= Beginning of Section =

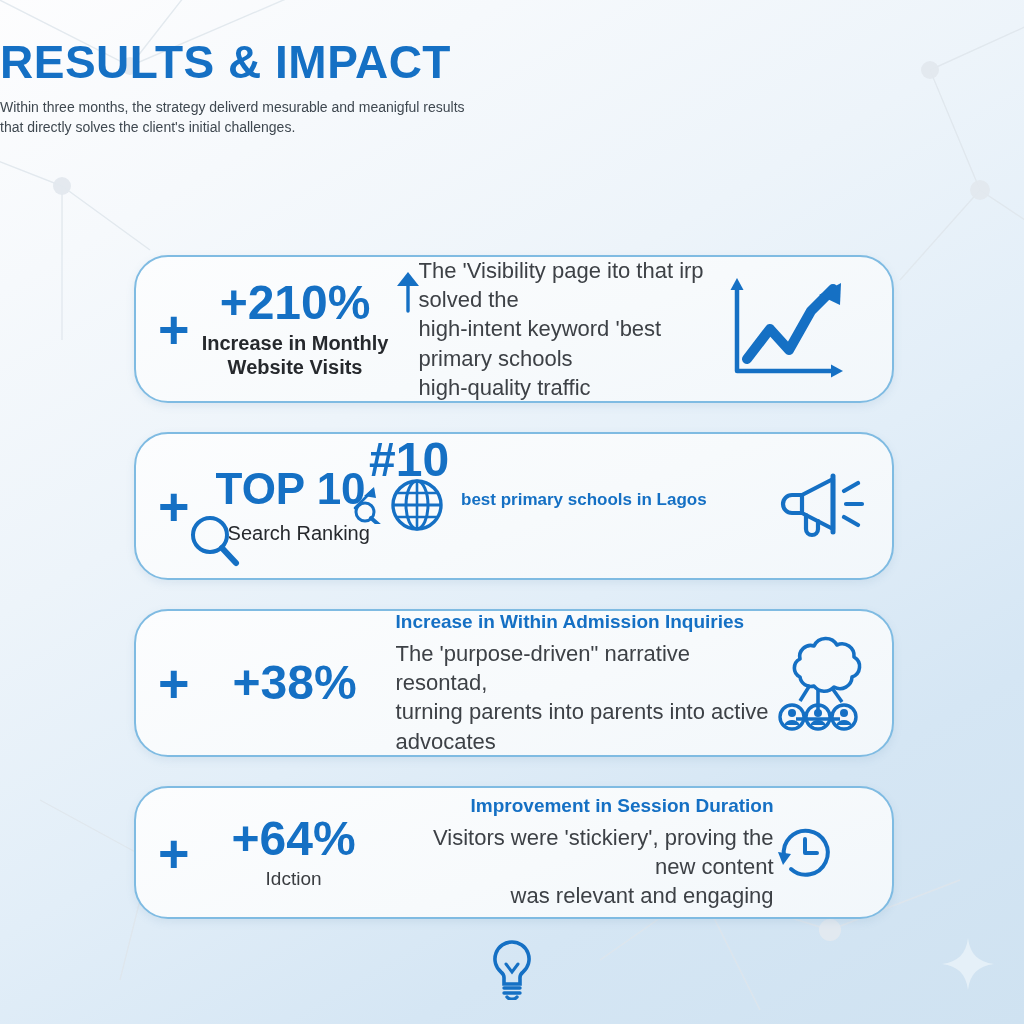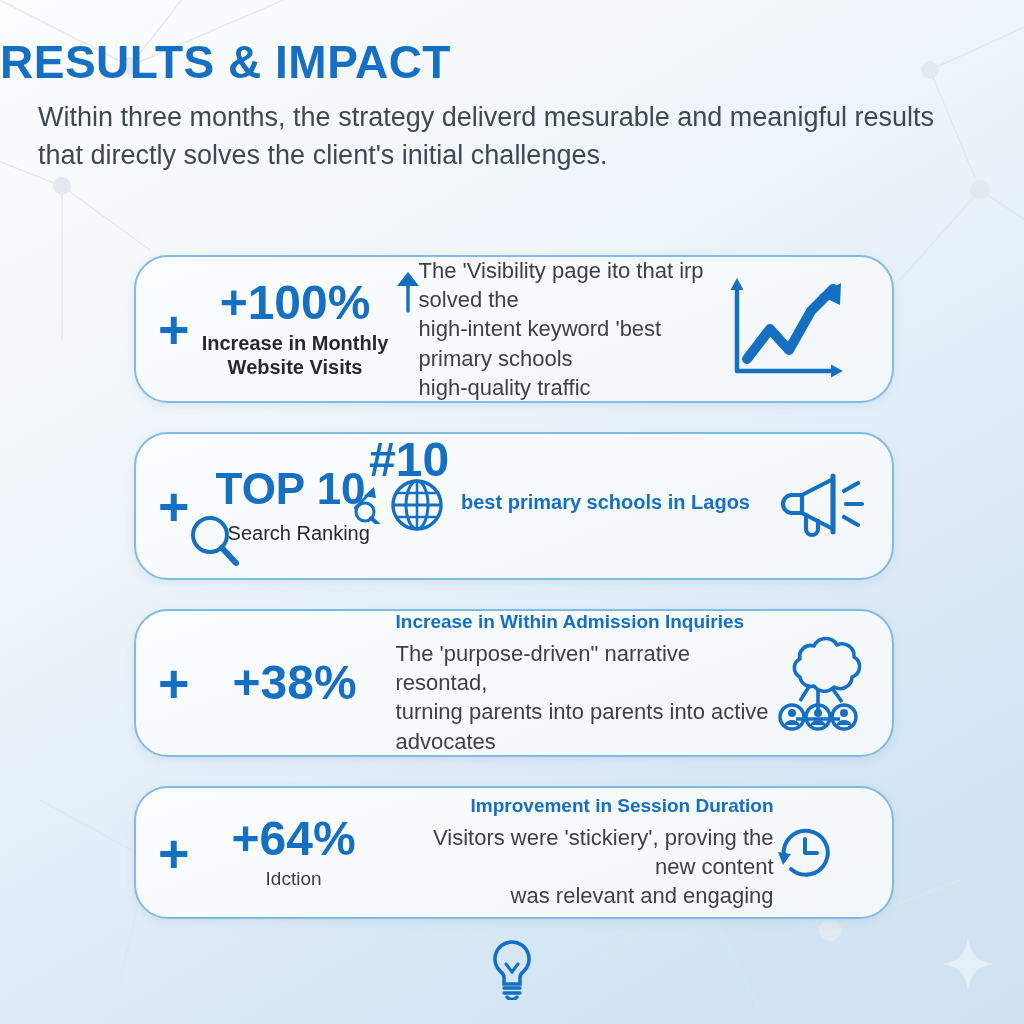--- a/index.html
+++ b/index.html
@@ -49,11 +49,10 @@
   }
   .page-subtitle {
     margin-top: 9px;
-    font-size: 27px;
+    font-size: 14px;
     color: #3f4850;
     line-height: 1.42;
     font-weight: 400;
-    margin-left: 38px;
   }
 
   

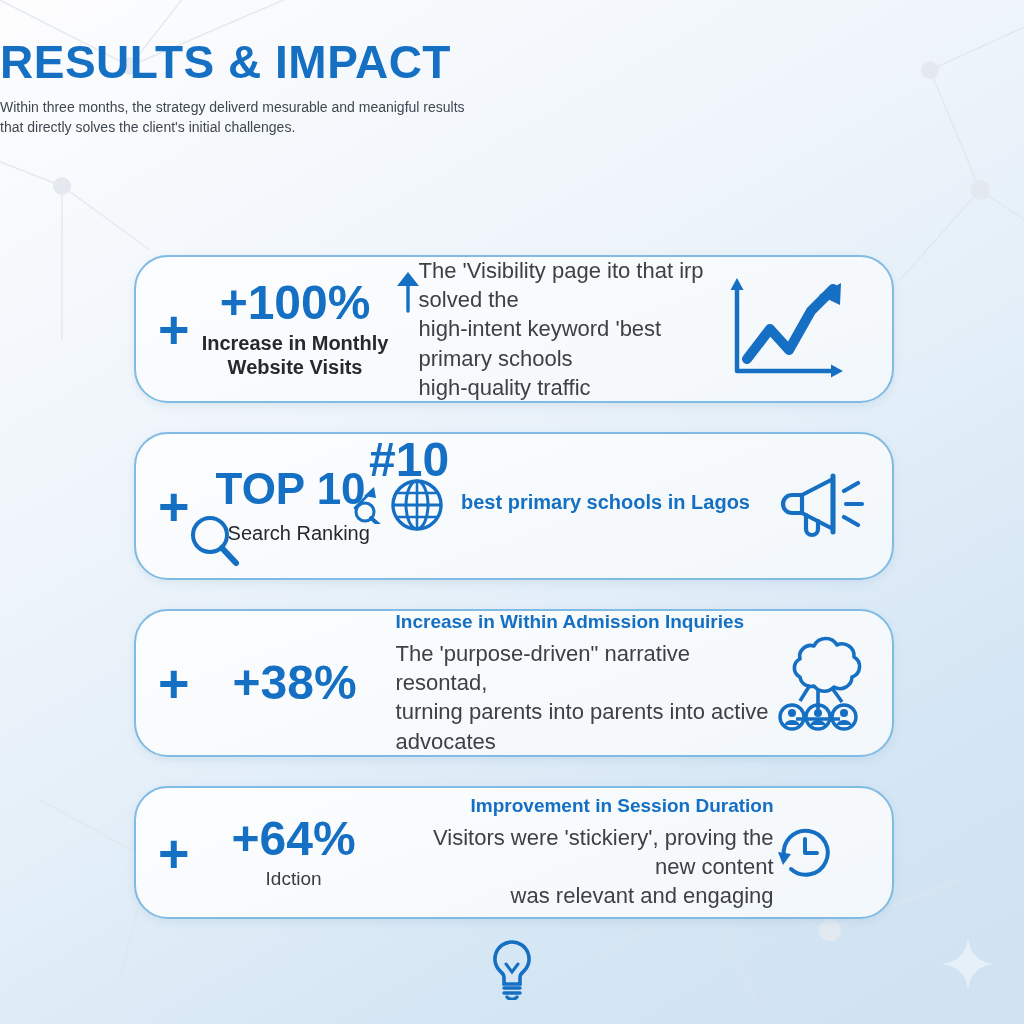--- a/index.html
+++ b/index.html
@@ -236,7 +236,7 @@
     <div class="plus-sign">+</div>
 
     <div class="stat-block c1-stat">
-      <div class="stat-value">+100%</div>
+      <div class="stat-value">+210%</div>
       <div class="stat-label">
         <div>Increase in Monthly</div>
         <div>Website Visits</div>

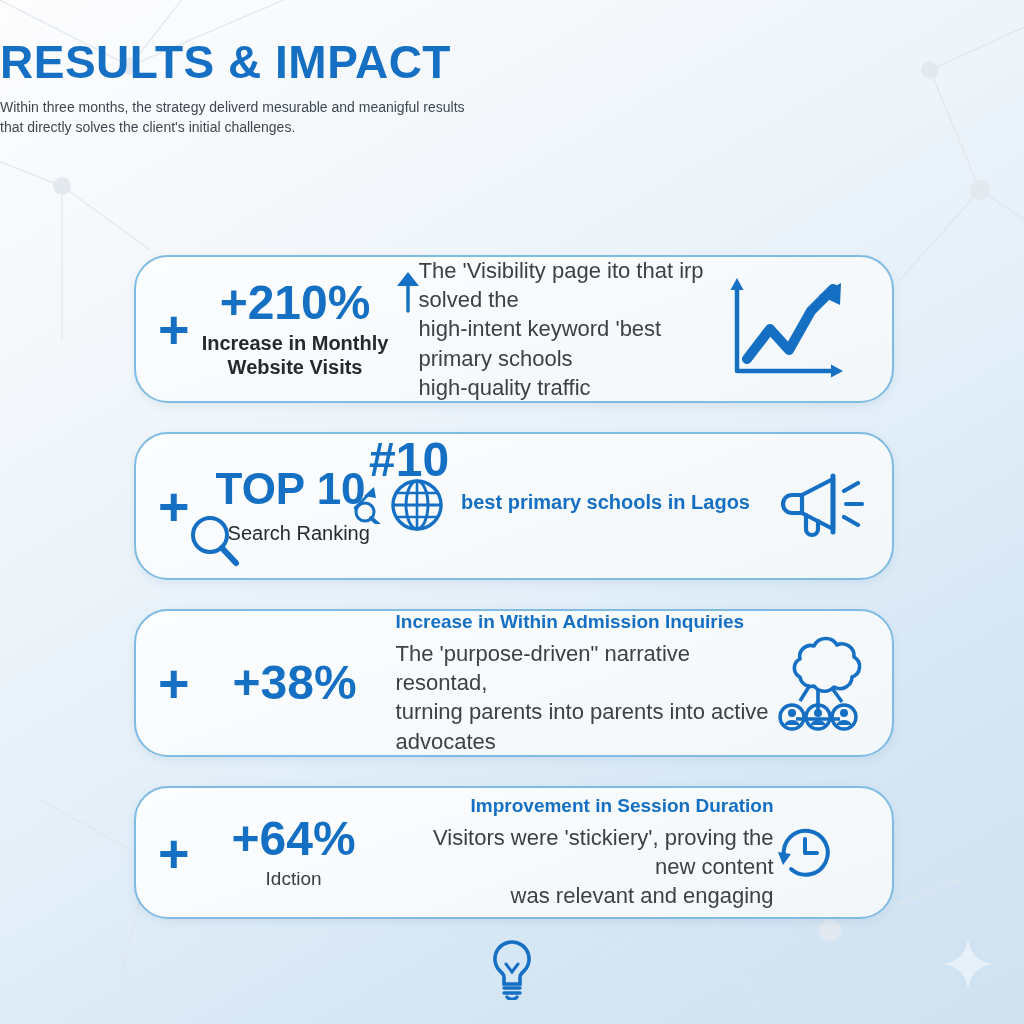--- a/index.html
+++ b/index.html
@@ -126,7 +126,7 @@
     line-height: 1.33;
   }
   .desc-text-blue {
-    font-size: 20px;
+    font-size: 17px;
     font-weight: bold;
     color: #1570c4;
     line-height: 1.3;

= End of Section =

WHAT IS NEEDED :: A word-for-word transcription of the listing is needed, minus its images.

WRITTEN RESPONSE ::
--- a/index.html
+++ b/index.html
@@ -49,11 +49,10 @@
   }
   .page-subtitle {
     margin-top: 9px;
-    font-size: 27px;
+    font-size: 14px;
     color: #3f4850;
     line-height: 1.42;
     font-weight: 400;
-    margin-left: 38px;
   }
 
   

--- a/index.html
+++ b/index.html
@@ -236,7 +236,7 @@
     <div class="plus-sign">+</div>
 
     <div class="stat-block c1-stat">
-      <div class="stat-value">+100%</div>
+      <div class="stat-value">+210%</div>
       <div class="stat-label">
         <div>Increase in Monthly</div>
         <div>Website Visits</div>

--- a/index.html
+++ b/index.html
@@ -126,7 +126,7 @@
     line-height: 1.33;
   }
   .desc-text-blue {
-    font-size: 20px;
+    font-size: 17px;
     font-weight: bold;
     color: #1570c4;
     line-height: 1.3;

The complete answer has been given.